Input -
-.-.-

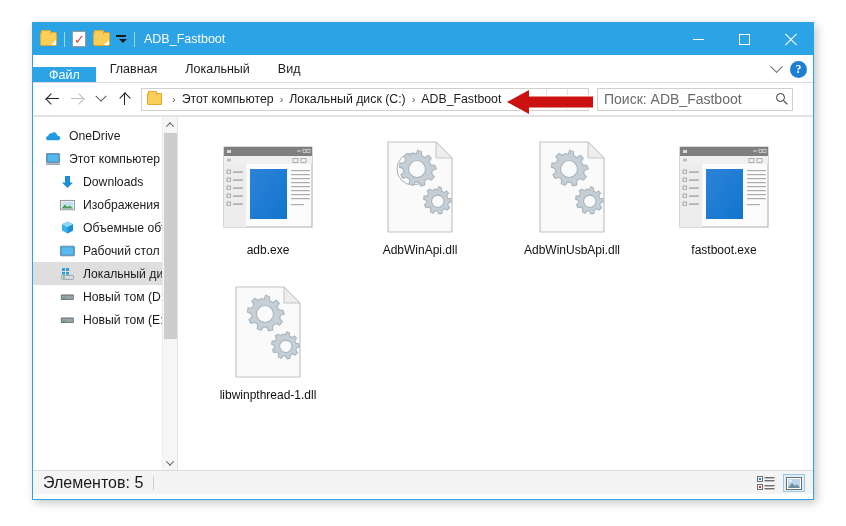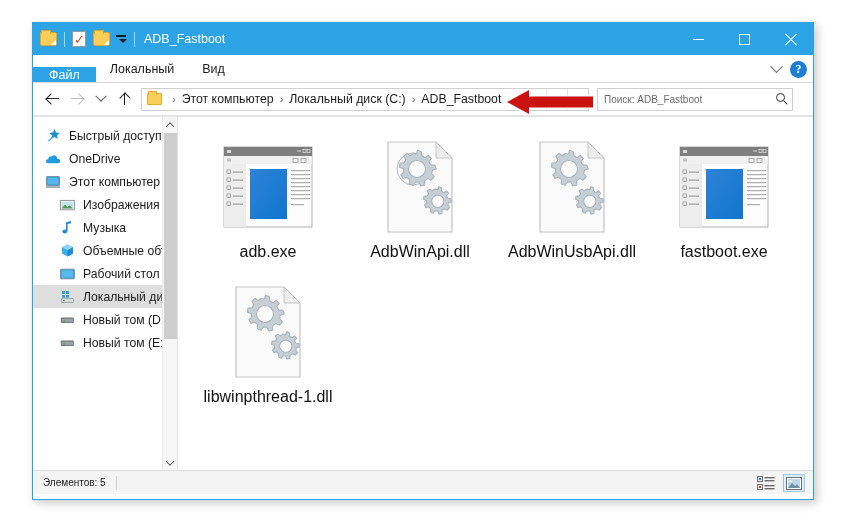--- a/index.html
+++ b/index.html
@@ -399,6 +399,7 @@
 
     <div class="ribbon">
       <div class="tab file">Файл</div>
+      <div class="tab">Главная</div>
       <div class="tab">Локальный</div>
       <div class="tab">Вид</div>
       <div class="ribbon-right">

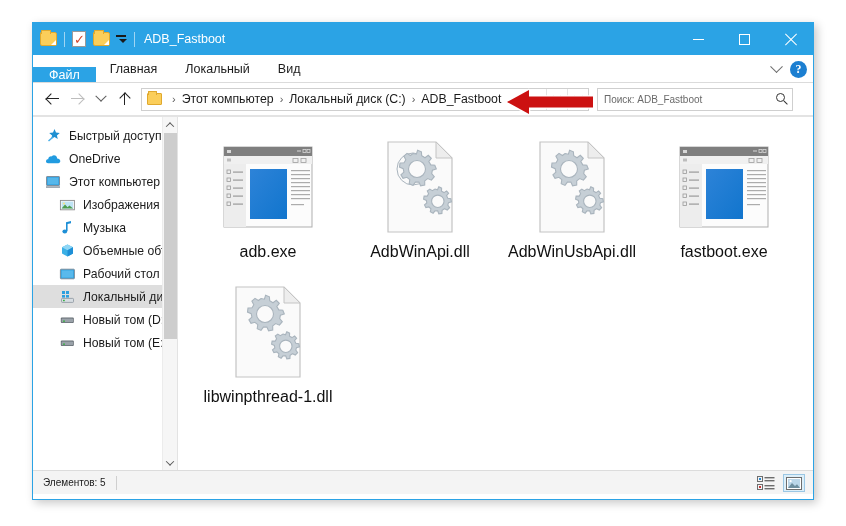--- a/index.html
+++ b/index.html
@@ -242,7 +242,7 @@
     position: relative;
   }
   .searchbox .ph {
-    font-size: 10px; color: #6a6a6a; white-space: nowrap;
+    font-size: 14px; color: #6a6a6a; white-space: nowrap;
   }
   .mag {
     position: absolute; right: 7px; top: 4px;

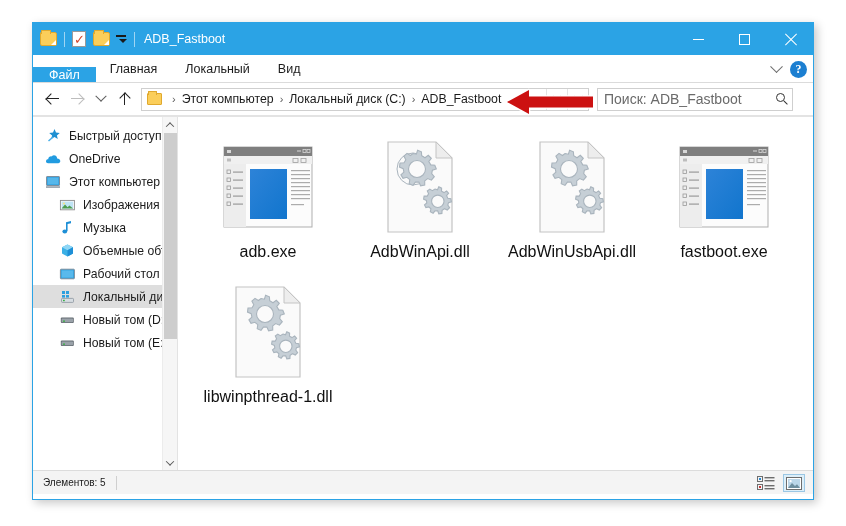--- a/index.html
+++ b/index.html
@@ -450,15 +450,6 @@
 
       <div class="sidebar">
 
-        <div class="sb-item">
-          <span class="sb-ic">
-            <svg width="17" height="16" viewBox="0 0 17 16">
-              <path d="M9.5 1 L11 4.6 L14.8 4.9 L11.9 7.4 L12.8 11.1 L9.5 9.1 L6.2 11.1 L7.1 7.4 L4.2 4.9 L8 4.6 Z" fill="#1E90D2"></path>
-              <path d="M3 12.5 L7.5 8.5 L8.5 9.5 L4 13.5 Z" fill="#46AEE8"></path>
-            </svg>
-          </span>
-          <span class="sb-label">Быстрый доступ</span>
-        </div>
 
         <div class="sb-item">
           <span class="sb-ic">

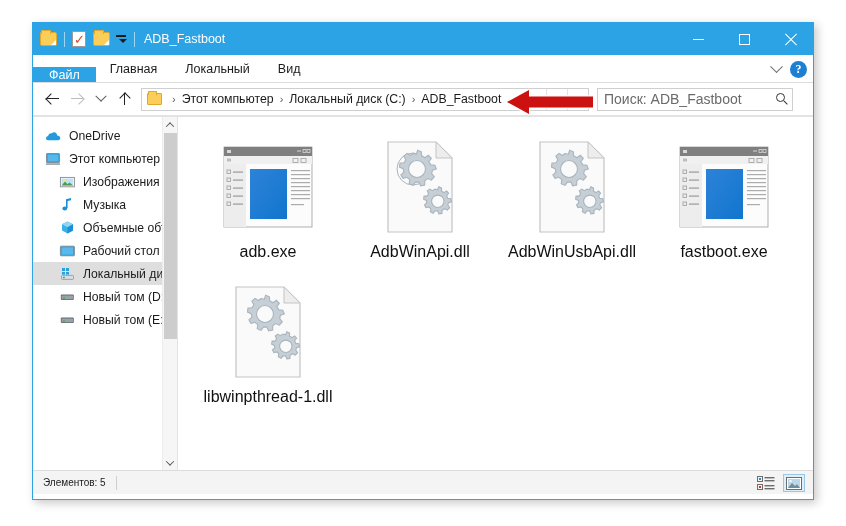--- a/index.html
+++ b/index.html
@@ -471,6 +471,14 @@
           <span class="sb-label">Этот компьютер</span>
         </div>
 
+        <div class="sb-item indent">
+          <span class="sb-ic">
+            <svg width="17" height="16" viewBox="0 0 17 16">
+              <path d="M6 2 L11 2 L11 8.5 L14 8.5 L8.5 14 L3 8.5 L6 8.5 Z" fill="#1E8FD6"></path>
+            </svg>
+          </span>
+          <span class="sb-label">Downloads</span>
+        </div>
 
 
 

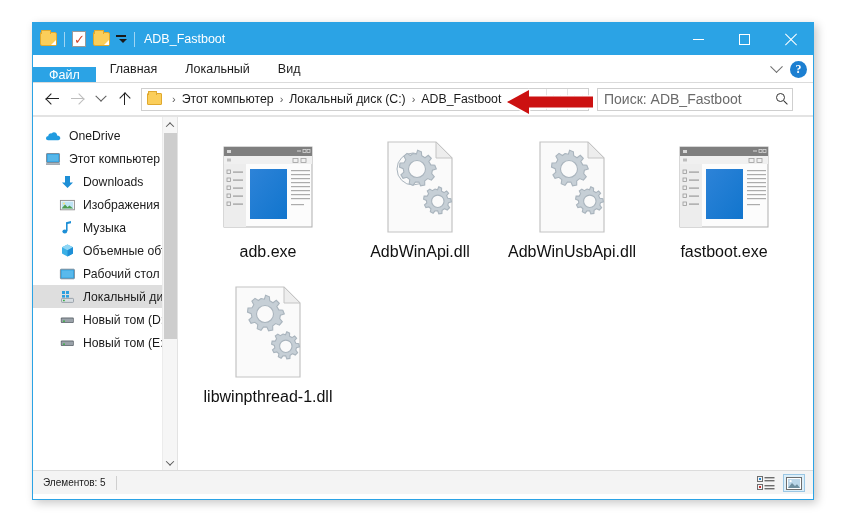--- a/index.html
+++ b/index.html
@@ -494,15 +494,6 @@
           <span class="sb-label">Изображения</span>
         </div>
 
-        <div class="sb-item indent">
-          <span class="sb-ic">
-            <svg width="17" height="16" viewBox="0 0 17 16">
-              <path d="M7 2.2 L12 1 L12 3.2 L8.6 4.1 L8.6 11 L7 11 Z" fill="#1E8FD6"></path>
-              <ellipse cx="5.8" cy="11.5" rx="2.4" ry="1.9" fill="#1E8FD6"></ellipse>
-            </svg>
-          </span>
-          <span class="sb-label">Музыка</span>
-        </div>
 
         <div class="sb-item indent">
           <span class="sb-ic">

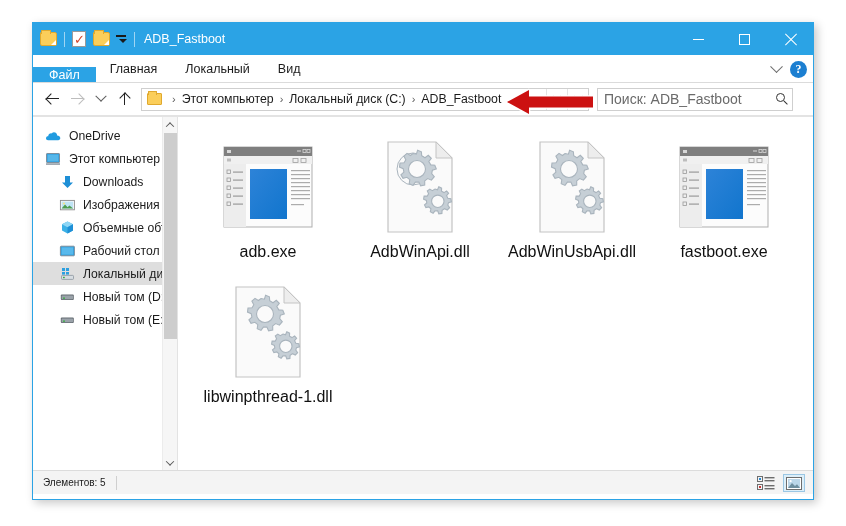--- a/index.html
+++ b/index.html
@@ -322,7 +322,7 @@
   }
   .filelabel {
     margin-top: 8px;
-    font-size: 16px;
+    font-size: 12px;
     color: #101010;
     text-align: center;
     white-space: nowrap;

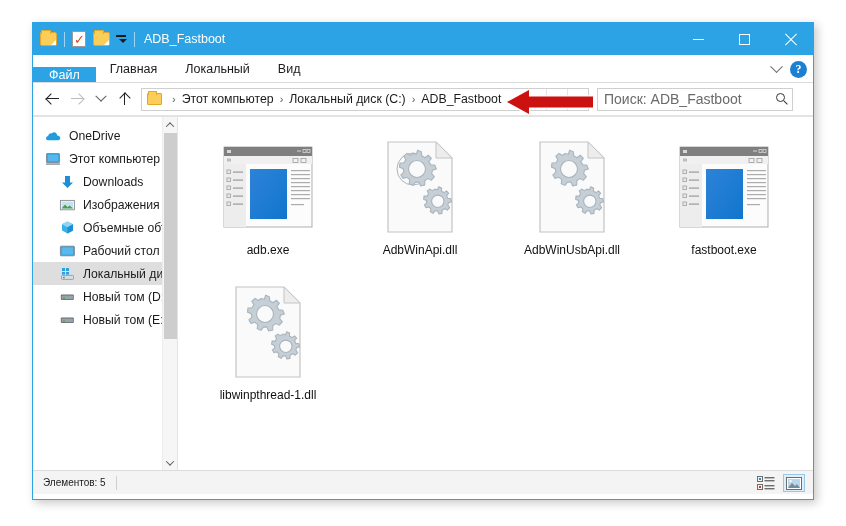--- a/index.html
+++ b/index.html
@@ -343,7 +343,7 @@
     display: flex; align-items: center;
     padding-left: 10px;
   }
-  .status-text { font-size: 10px; color: #1b1b1b; }
+  .status-text { font-size: 16px; color: #1b1b1b; }
   .status-div { width:1px; height: 14px; background: #CFCFCF; margin-left: 10px; }
   .viewbtns {
     position: absolute; right: 8px; top: 0; height: 24px;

-.-.-

Directions - Wherever the string "white" is found in the entries, copy the line it sits in.

Completed exercise -
-    font-size: 10px; color: #6a6a6a; white-space: nowrap;
+    font-size: 14px; color: #6a6a6a; white-space: nowrap;
     white-space: nowrap;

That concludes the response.